HugeGraph-Computer Configuration Reference

Computer Config Options

Default Value Notes:
Configuration items listed below show the code default values (defined in ComputerOptions.java)
When the packaged configuration file (conf/computer.properties in the distribution) specifies a different value, it’s noted as: value (packaged: value)
Example: 300000 (packaged: 100000) means the code default is 300000, but the distributed package defaults to 100000
For production deployments, the packaged defaults take precedence unless you explicitly override them

1. Basic Configuration

Core job settings for HugeGraph-Computer.

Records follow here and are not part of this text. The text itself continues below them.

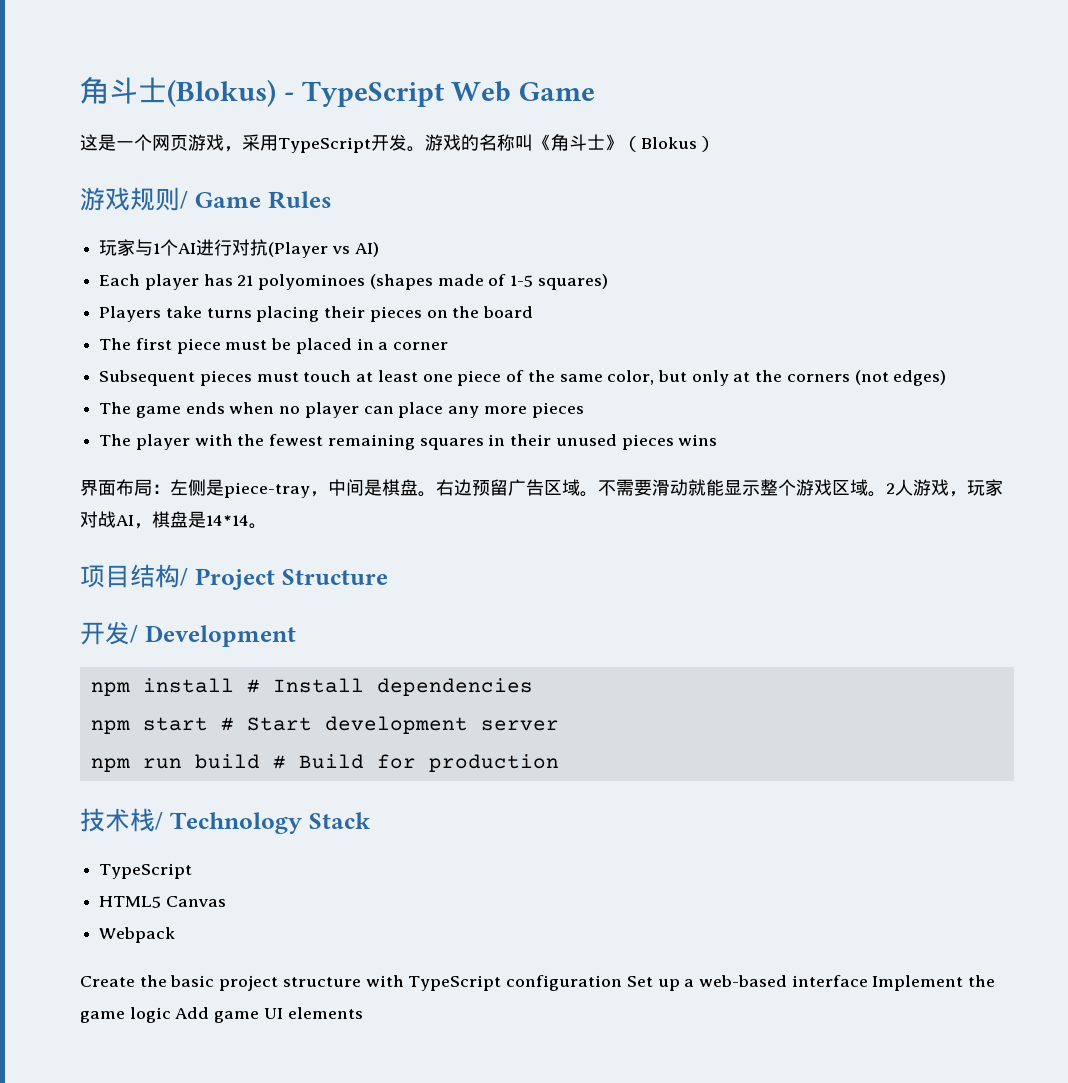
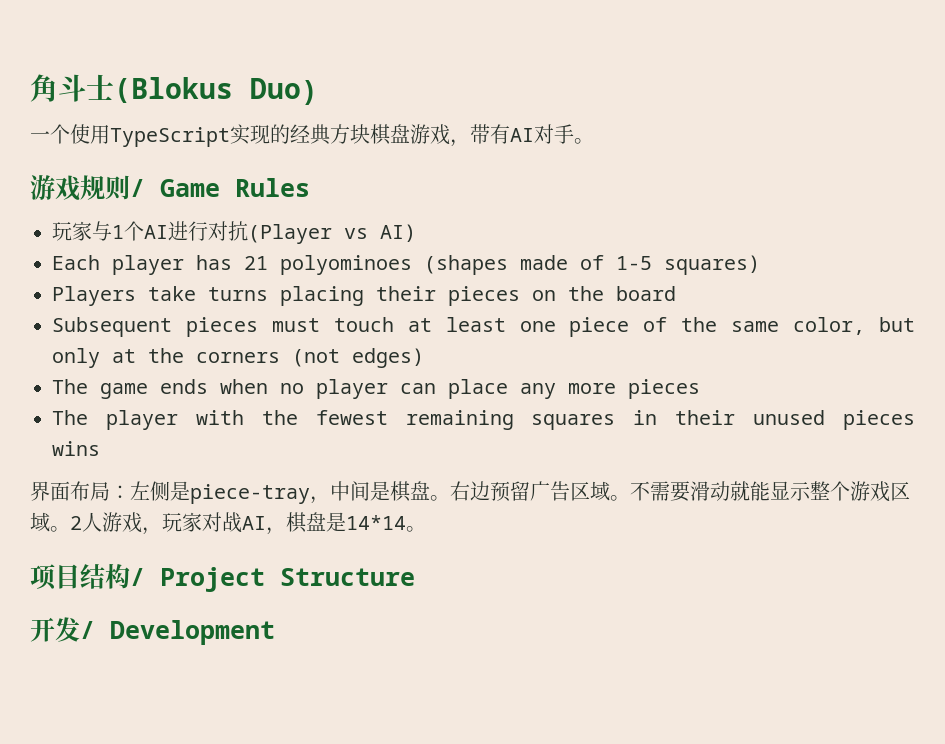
- 角斗士(Blokus) - TypeScript Web Game
- 这是一个网页游戏，采用TypeScript开发。游戏的名称叫《角斗士》（Blokus）
+ 角斗士(Blokus Duo)
+ 一个使用TypeScript实现的经典方块棋盘游戏，带有AI对手。
- The first piece must be placed in a corner
- npm install # Install dependencies
- npm start # Start development server
- npm run build # Build for production
- 技术栈/ Technology Stack
- TypeScript
- HTML5 Canvas
- Webpack
- Create the basic project structure with TypeScript configuration Set up a web-based interface Implement the game logic Add game UI elements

config option	default value	description
hugegraph.url	http://127.0.0.1:8080	The HugeGraph server URL to load data and write results back.
hugegraph.name	hugegraph	The graph name to load data and write results back.
hugegraph.username	"" (empty)	The username for HugeGraph authentication (leave empty if authentication is disabled).
hugegraph.password	"" (empty)	The password for HugeGraph authentication (leave empty if authentication is disabled).
job.id	local_0001 (packaged: local_001)	The job identifier on YARN cluster or K8s cluster.
job.namespace	"" (empty)	The job namespace that can separate different data sources. 🔒 Managed by system - do not modify manually.
job.workers_count	1	The number of workers for computing one graph algorithm job. 🔒 Managed by system - do not modify manually in K8s.
job.partitions_count	1	The number of partitions for computing one graph algorithm job.
job.partitions_thread_nums	4	The number of threads for partition parallel compute.

2. Algorithm Configuration

Algorithm-specific configuration for computation logic.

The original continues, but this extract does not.